Data:

-*-*-

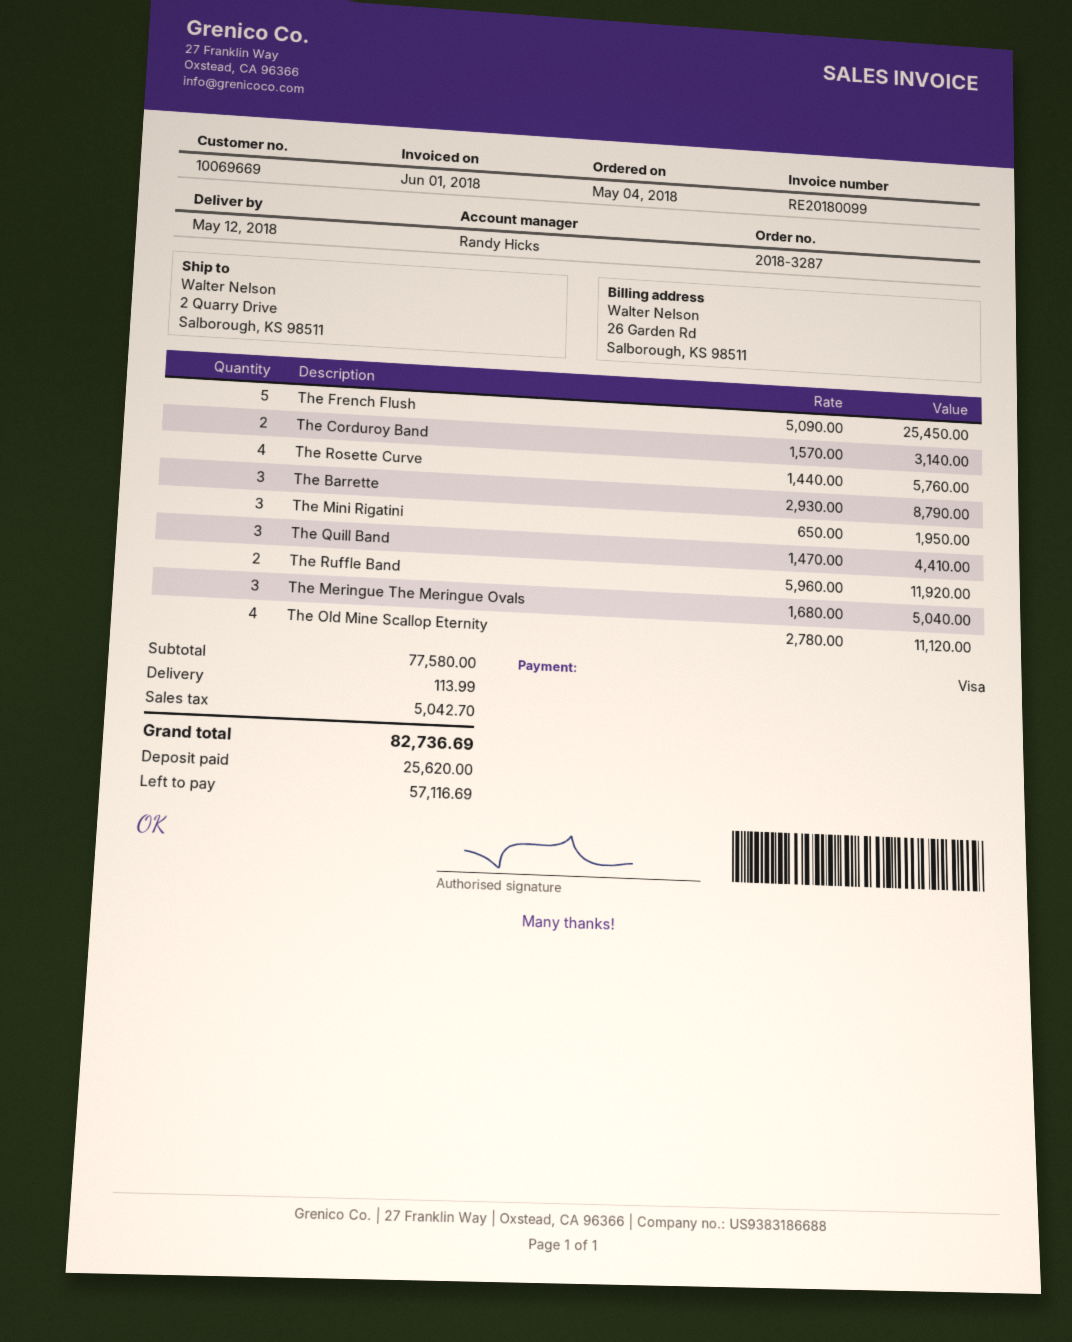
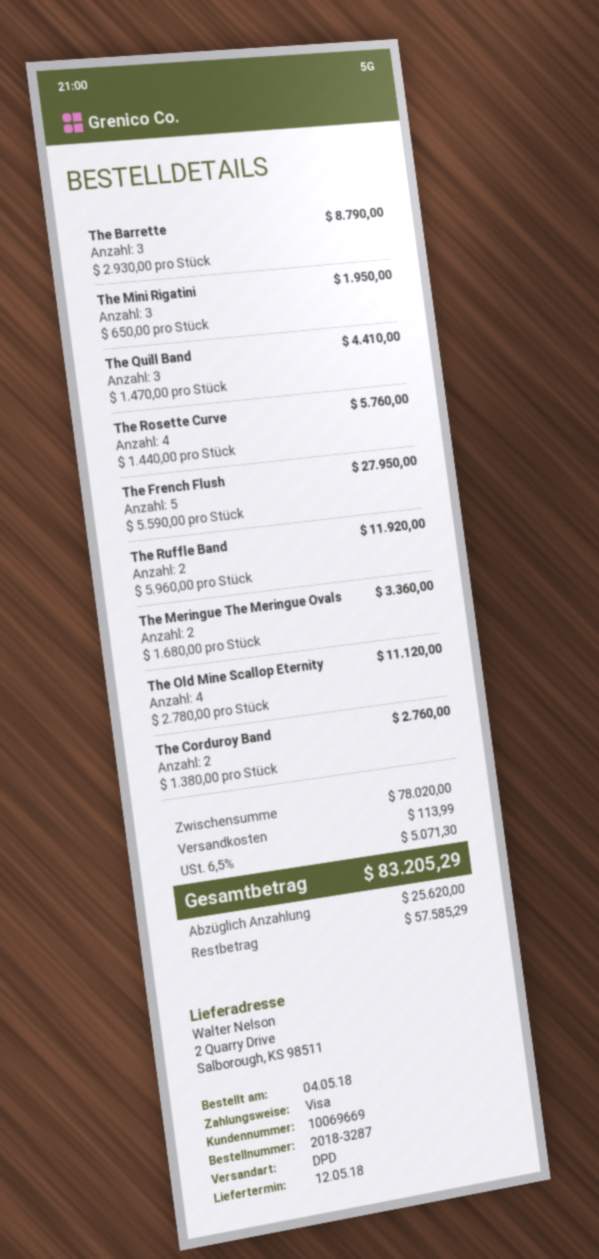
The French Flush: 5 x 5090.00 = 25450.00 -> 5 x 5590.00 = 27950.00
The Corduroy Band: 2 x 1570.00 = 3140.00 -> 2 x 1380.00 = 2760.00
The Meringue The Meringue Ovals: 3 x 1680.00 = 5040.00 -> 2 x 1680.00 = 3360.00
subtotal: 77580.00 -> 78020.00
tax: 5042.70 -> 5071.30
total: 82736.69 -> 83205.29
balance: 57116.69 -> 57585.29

-*-*-

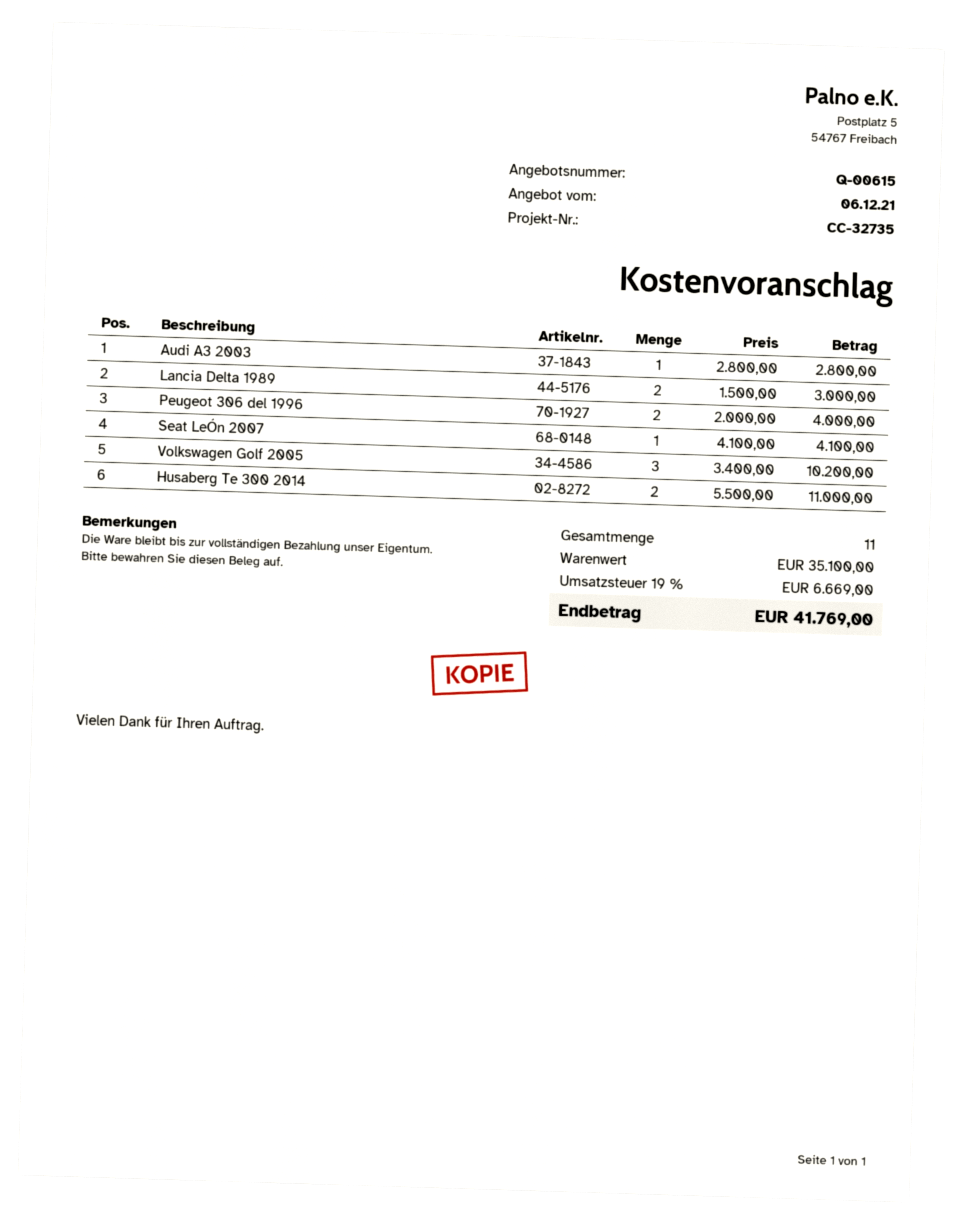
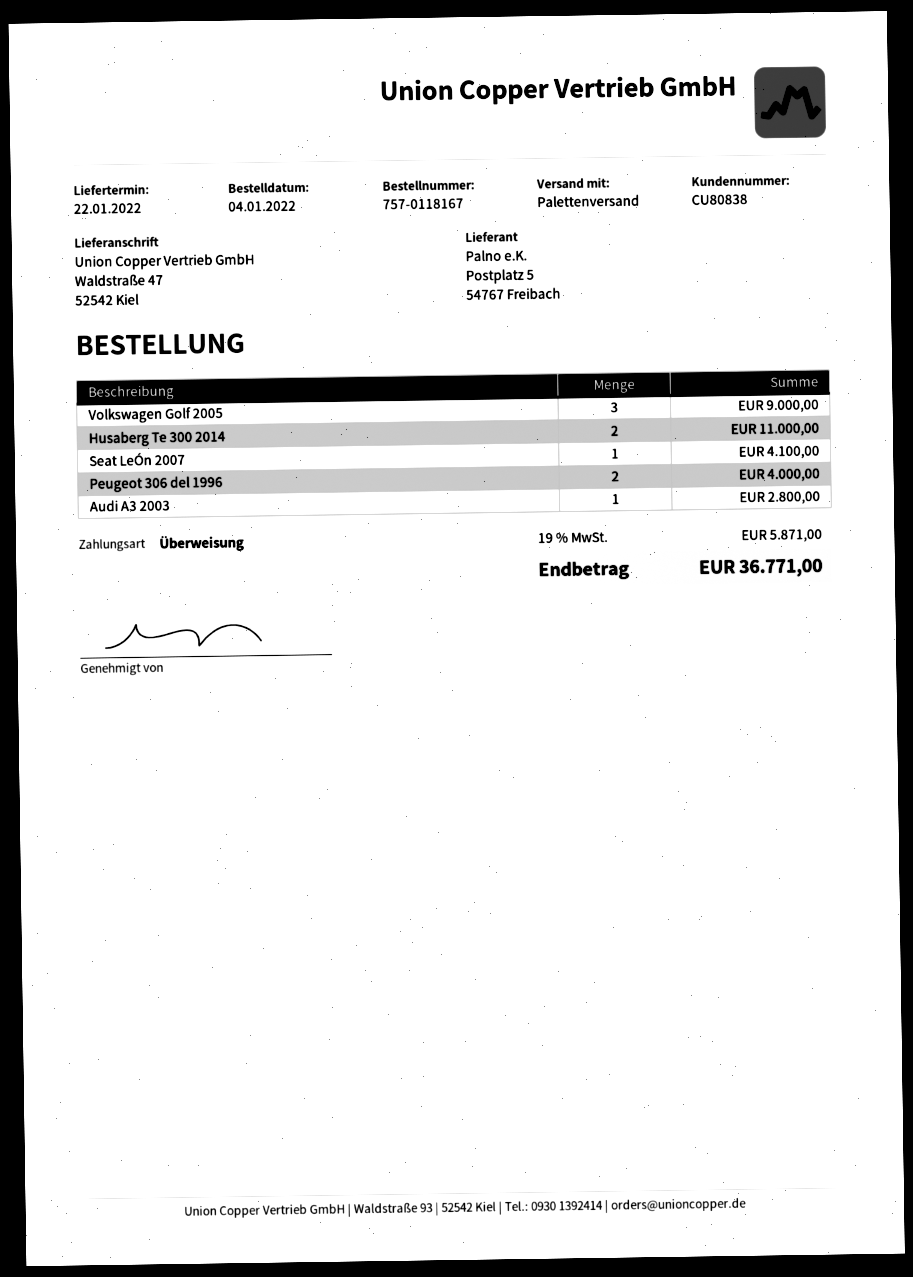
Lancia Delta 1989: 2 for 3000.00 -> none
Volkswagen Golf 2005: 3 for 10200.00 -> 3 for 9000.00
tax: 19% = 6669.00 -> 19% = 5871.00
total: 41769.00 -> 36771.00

-*-*-

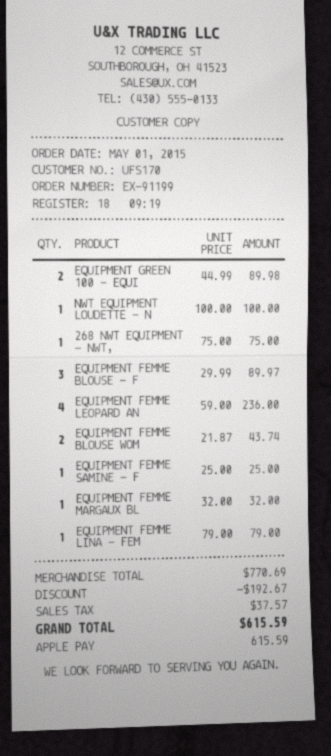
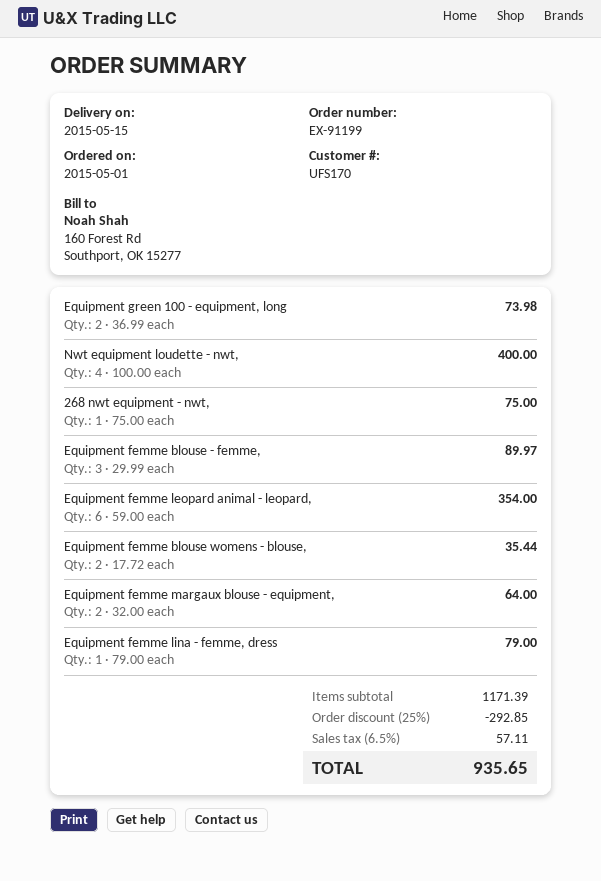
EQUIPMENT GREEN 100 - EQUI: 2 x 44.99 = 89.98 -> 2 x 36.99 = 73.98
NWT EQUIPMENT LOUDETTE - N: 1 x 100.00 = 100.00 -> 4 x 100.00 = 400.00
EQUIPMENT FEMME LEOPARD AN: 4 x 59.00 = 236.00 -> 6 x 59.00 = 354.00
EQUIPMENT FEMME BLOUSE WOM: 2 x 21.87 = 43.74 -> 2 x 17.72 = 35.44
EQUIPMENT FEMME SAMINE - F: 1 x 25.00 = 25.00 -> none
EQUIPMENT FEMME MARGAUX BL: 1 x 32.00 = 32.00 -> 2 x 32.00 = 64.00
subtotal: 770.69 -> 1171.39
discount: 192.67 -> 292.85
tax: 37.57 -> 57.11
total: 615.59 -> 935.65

-*-*-

Exercise instructions:
Go through the records, tally the lines holding the word "EQUIPMENT", and give only the tally.

Solution:
6